### What to work on
Reproduce what is written in the records below exactly, and leave out the images.

### Listed records
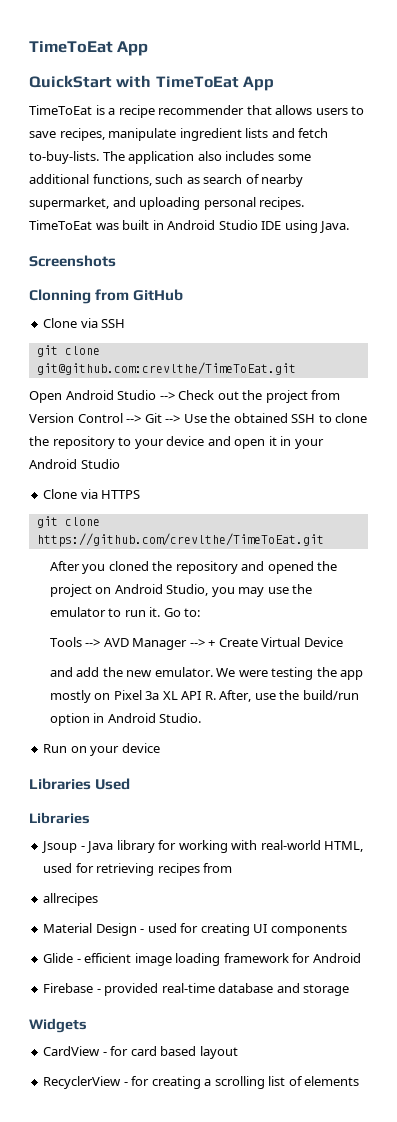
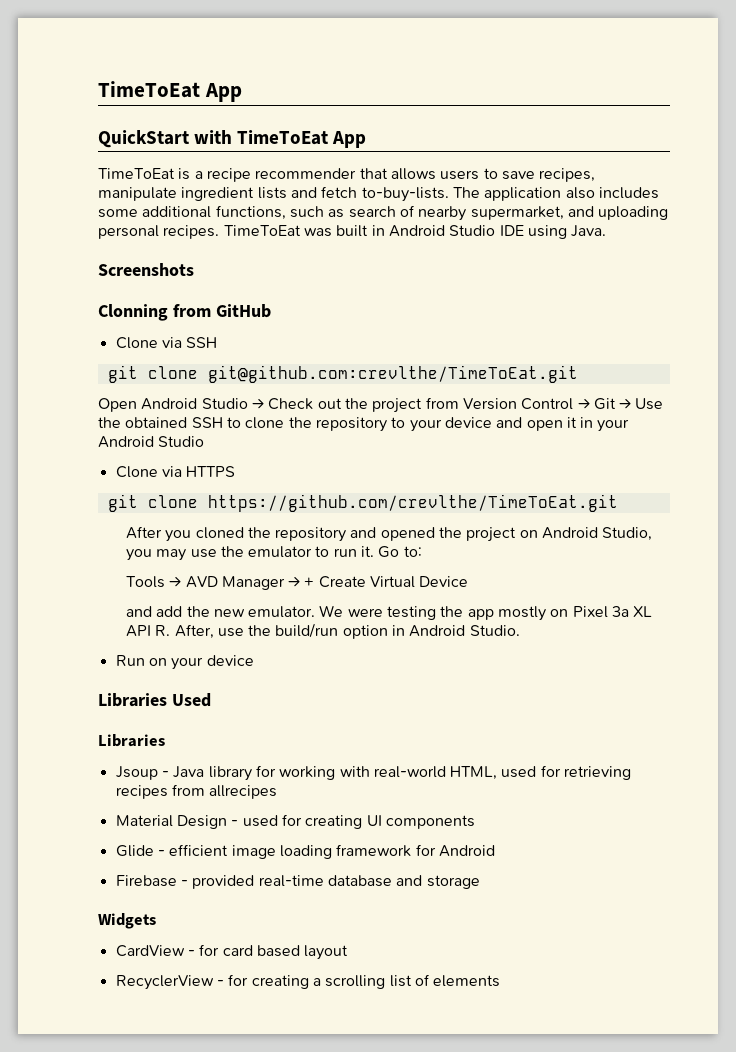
[159,392,175,400] --> -> [251,398,264,409] →
[126,413,181,423] --> Git --> -> [577,398,632,410] → Git →
[85,639,101,647] --> -> [169,576,182,587] →
[189,639,205,647] --> -> [288,576,301,587] →
(233, 868) // -> (205, 790) none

### Task solution
[159,392,175,400] --> -> [251,398,264,409] →
[126,413,181,423] --> Git --> -> [577,398,632,410] → Git →
[85,639,101,647] --> -> [169,576,182,587] →
[189,639,205,647] --> -> [288,576,301,587] →
(233, 868) // -> (205, 790) none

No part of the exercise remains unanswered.